The picture is very different in the Arab world, where the temptation is indulged to the full. Indeed, the big talk syndrome is endemic to our culture, which has a long tradition of declamatory rhetoric that places more value on the beauty of the words used than on their accurate reflection of reality. Nowhere is this more evident than in the rich body of Arabic poetry, which is full of poems eulogizing or vilifying this or that ruler for reasons known only to the poet and often having nothing to do with reality . The dichotomy between language and truth is not only acceptable in our culture, it is actually honoured in a famous saying “The most beautiful poetry is the least truthful” (a’thab al sh’er ..akthabo).
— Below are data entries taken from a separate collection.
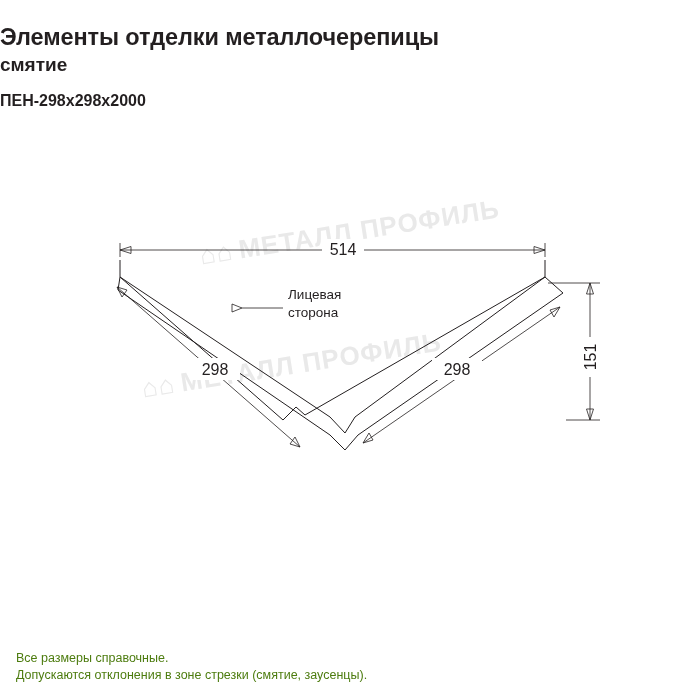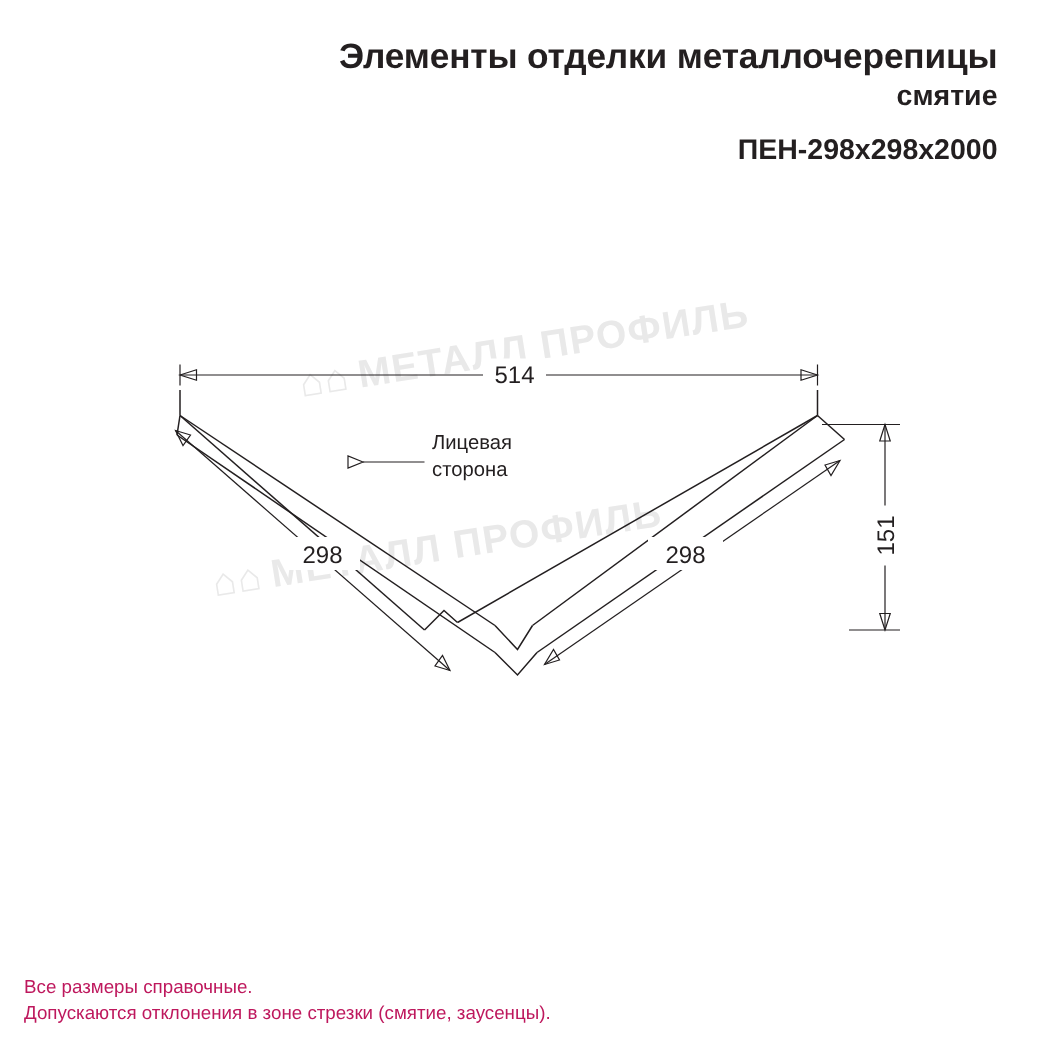"Элементы отделки металлочерепицы" .title-block { margin-left: 21px -> none; text-align: right -> left }
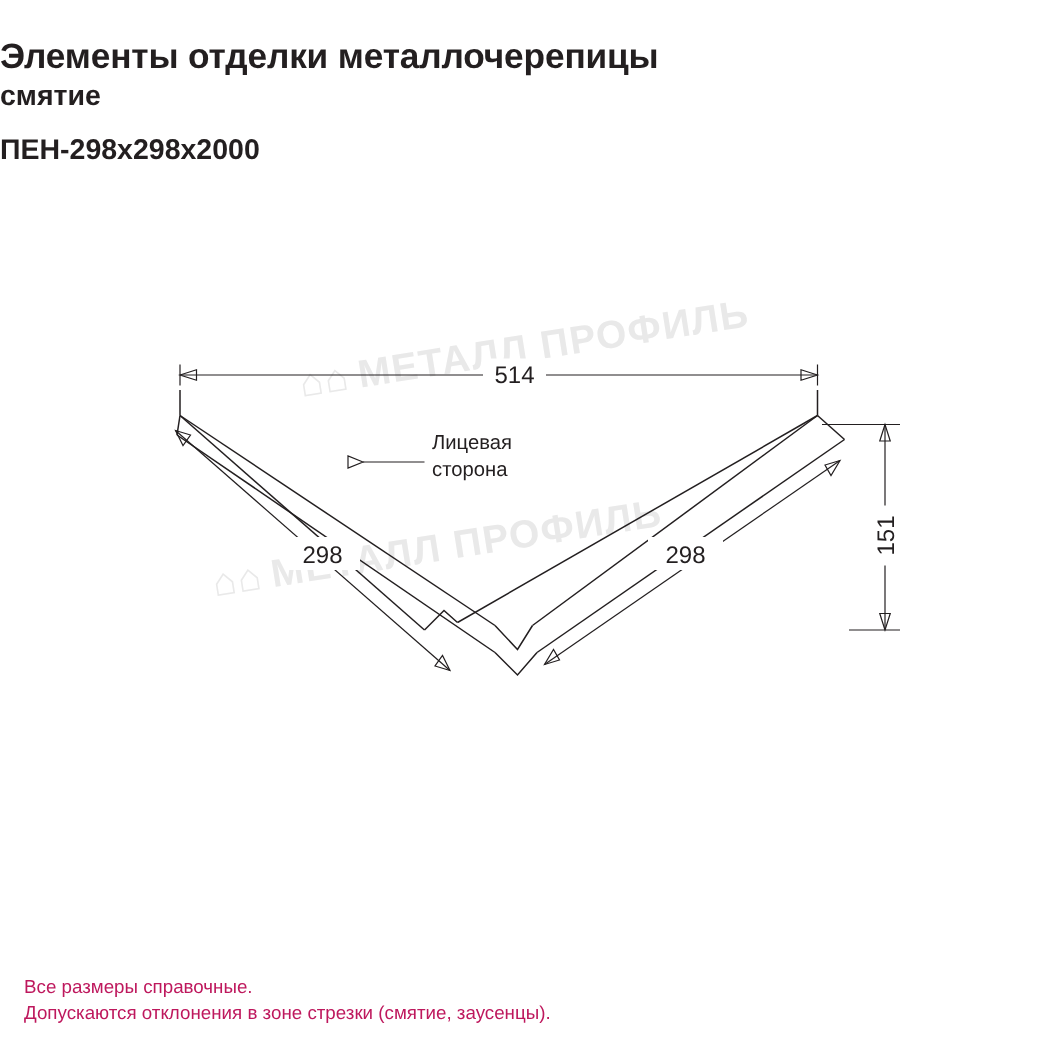"ПЕН-298х298х2000" .code-title { font-size: 19px -> 16px }
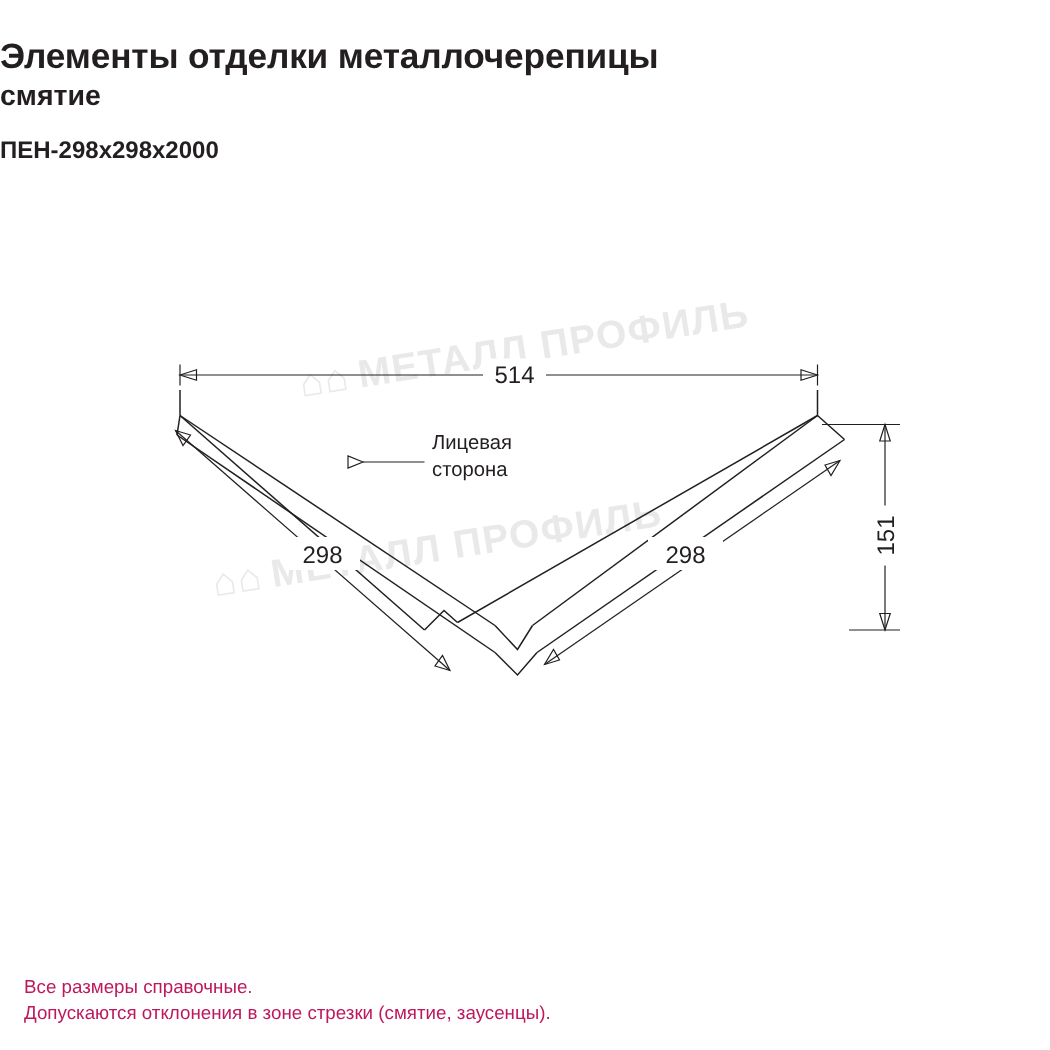"Все размеры справочные." .footer { color: #be185d -> #4d7c0f }
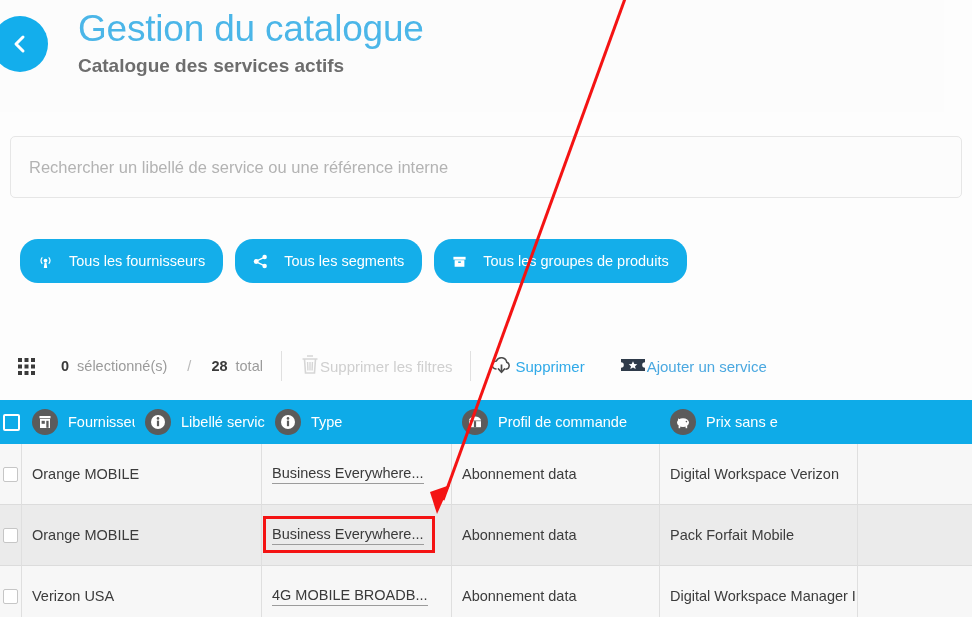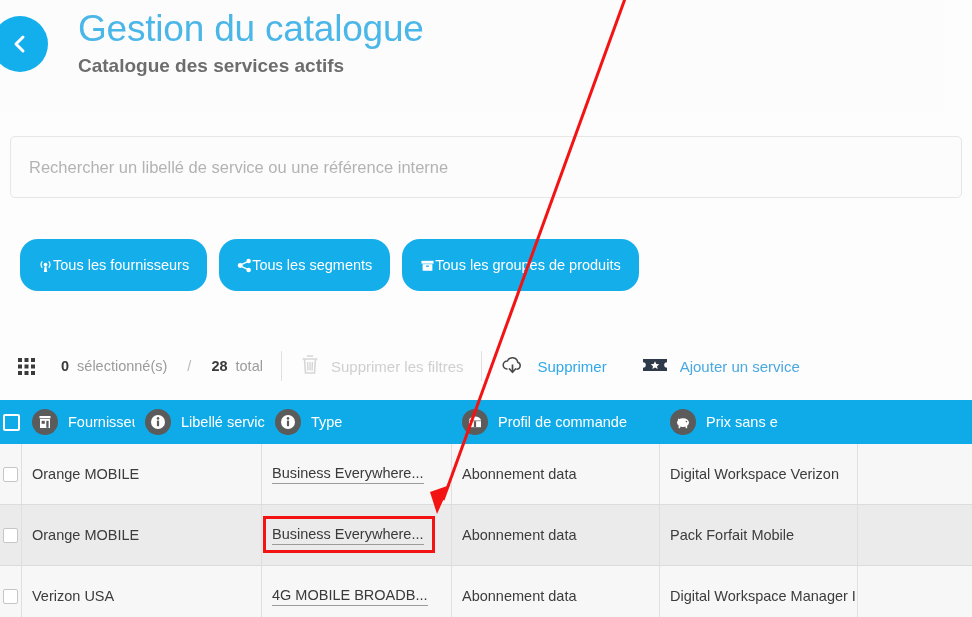"Tous les fournisseurs" .pill { gap: 0 -> 16px; height: 52px -> 44px }
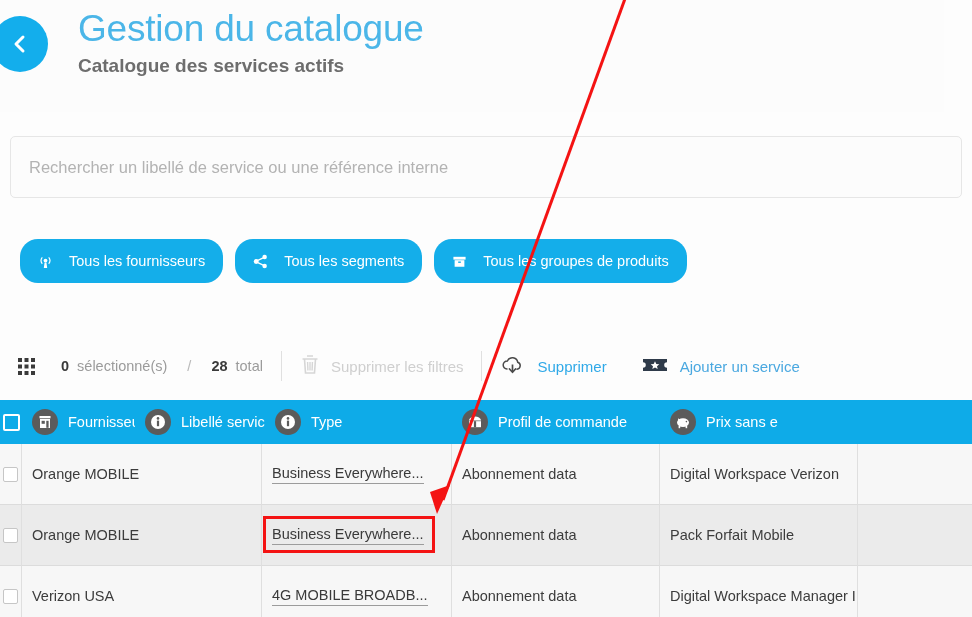"Supprimer les filtres" .tb-action { gap: 11px -> none }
No less authoritative a source than the Quran itself addresses the issue when it denounces poets as “drifters in all directions” and of not practicing what they preach.

The writer of these lines believes it is incumbent on all those who are aware of this distortion in the Egyptian mind-set to raise national awareness of the dangers inherent in using big talk that is totally divorced from reality. To that end, they must expose the negative effects of a phenomenon which has led some to describe us a “culture of words” or, with scientific progress, “of microphones”.

Educational curricula must be designed to alert our youth to the highly detrimental effects of this phenomenon, which not only distorts our image in the eyes of the outside world but keeps us imprisoned in a fantasy world that we have created for ourselves with no basis in reality. It also holds us hostage to a past we evoke in such glowing terms that it becomes more attractive than any present. There is no doubt that the big talk syndrome is linked to number of other negative features, such as lack of objectivity, escaping into the past, excessive self-praise and inability to accept criticism . Indeed, it would be no exaggeration to say that it is the bridge that links all these negative features together.

It is also important to emphasize the link between the big-talk syndrome and the narrow margin of democracy. In a cultural climate dominated by hyperbole, it is as difficult to expand the margin of democracy as it is easy for political forces to win adherents through the use of demagogy. Those who claim that their political project represents “the solution” to all of Egypt’s ills are merely serving up another course in an interminable and indigestible meal of big-talk. Economic and social problems today are far too complex to be cured by a slogan rooted in the big-talk syndrome.

As I listen to our public discourse drowning in a sea of hyperbole, I turn to the words of Nizar Qabbani, who eloquently sums up the situation in these words:

“We have donned a thin veneer of civilization
While our soul remains mired in the Dark Ages.”